Prescription data and demographics: An explainable machine learning exploration of colorectal cancer risk factors based on data from Danish national registries

  • 0SDU Health Informatics and Technology, The Maersk Mc-Kinney Moller Institute, University of Southern Denmark, 5230 Odense, Denmark.

|

|

Summary

This summary is machine-generated.

Machine learning models can predict colorectal cancer risk using patient demographics and medication data.
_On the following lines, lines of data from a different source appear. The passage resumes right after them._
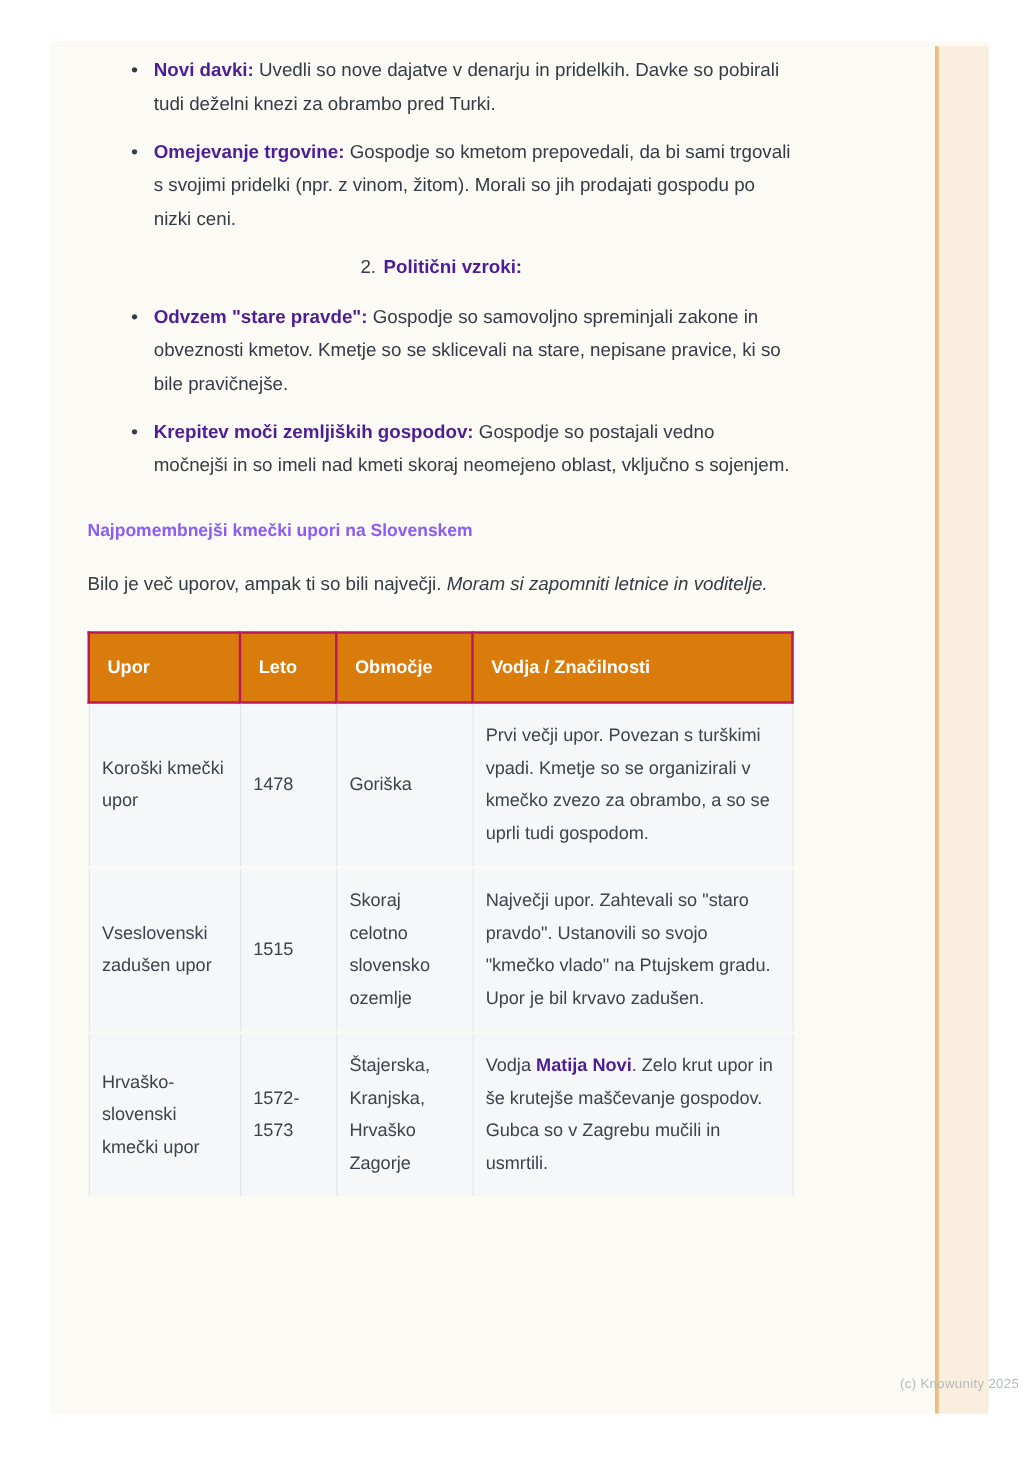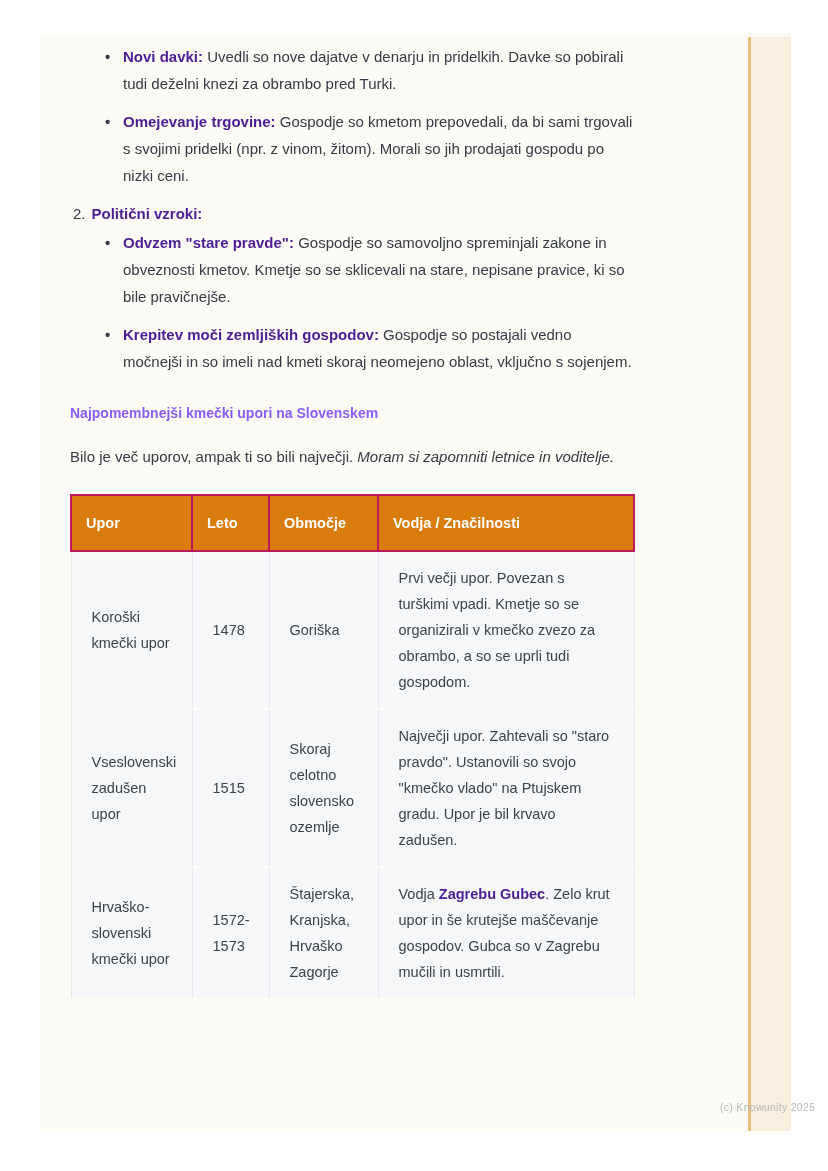"2. Politični vzroki:" .olitem { margin: 10px 0 2px 3px -> 10px 0 13px 3px; text-align: none -> center }
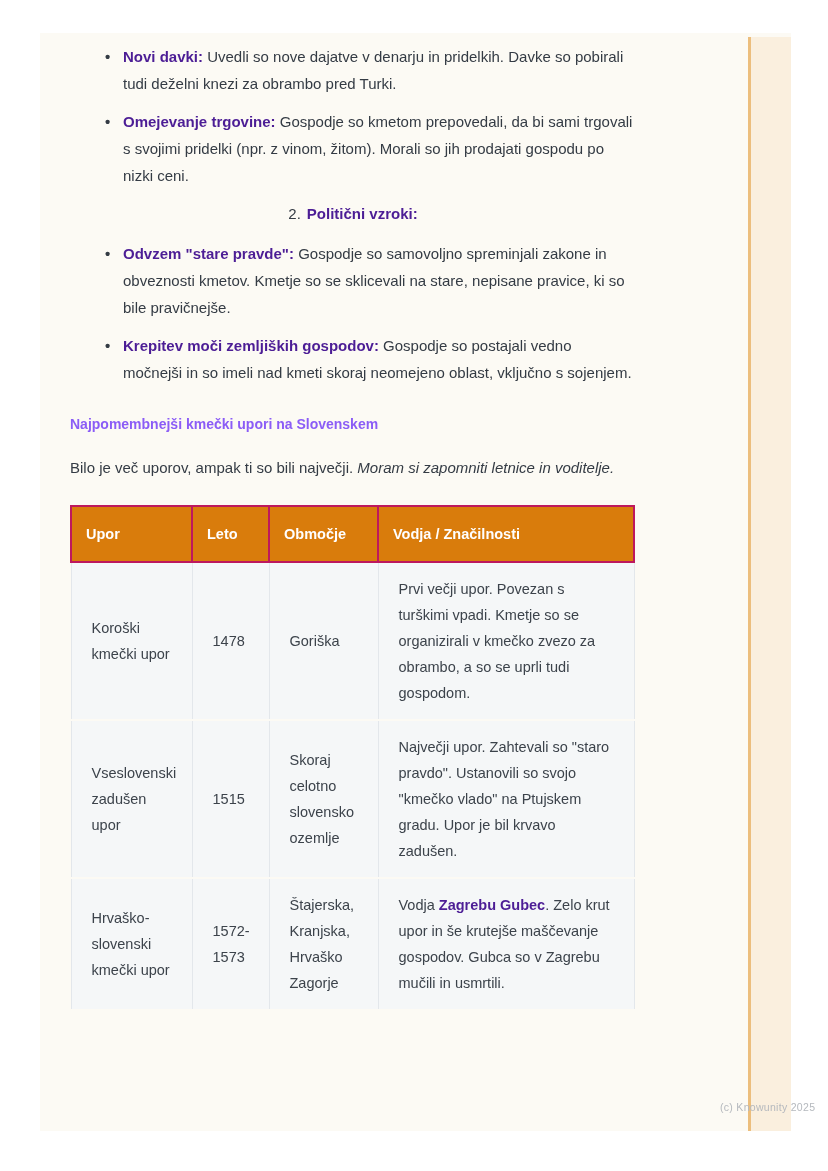"Prvi večji upor. Povezan s" table.upori td { padding: 13px 20px -> 13px 10px }
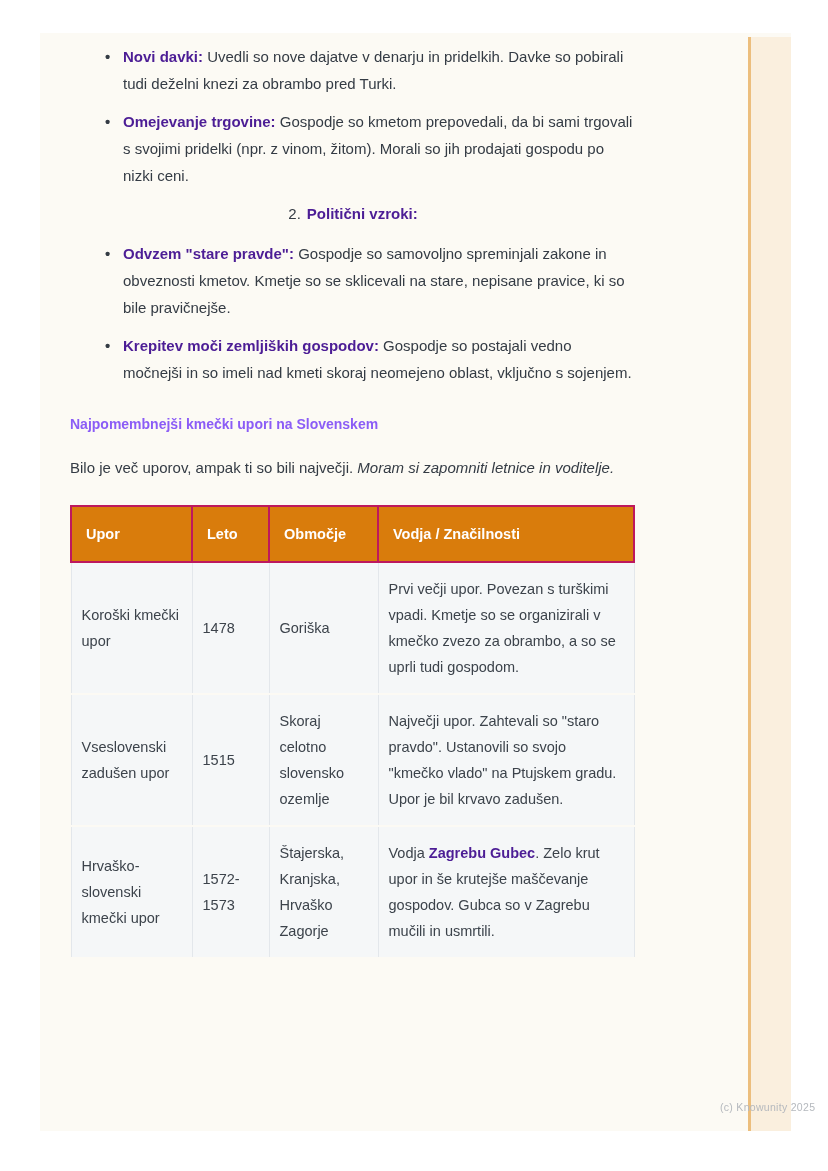"Zagrebu Gubec" b { text: Zagrebu Gubec -> Matija Novi }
While precise, the models need further refinement to improve comprehensive risk identification for clinical use.

Area Of Science

  • Computational biology
  • Oncology
  • Health informatics

Background

  • Colorectal cancer remains a significant global health challenge despite advances in treatment and prevention.
  • Predictive models are crucial for early detection and personalized risk management.

Purpose Of The Study

  • To evaluate machine learning models for predicting colorectal cancer risk.
  • To utilize demographic and prescribed drug data for risk prediction.
  • To enhance model interpretability using explainable AI techniques.

Main Methods

  • Developed and assessed five machine learning algorithms: Logistic Regression, XGBoost, Random Forests, kNN, and Voting Classifier.
  • Evaluated predictive performance across multiple time horizons (3, 6, 12, 36 months).
  • Employed explainable AI for feature contribution analysis (age, sex, social status, medications).

Main Results

  • The Voting Classifier demonstrated high precision (>0.99) in identifying at-risk patients.
  • Recall was moderate (~0.6), indicating room for improvement in comprehensive detection.
  • Model performance was consistent across different prediction timeframes.

Conclusions

  • Machine learning effectively identifies individuals at elevated risk for colorectal cancer.
  • Early intervention and personalized strategies are facilitated by these predictive models.
  • Further research is necessary before widespread clinical implementation.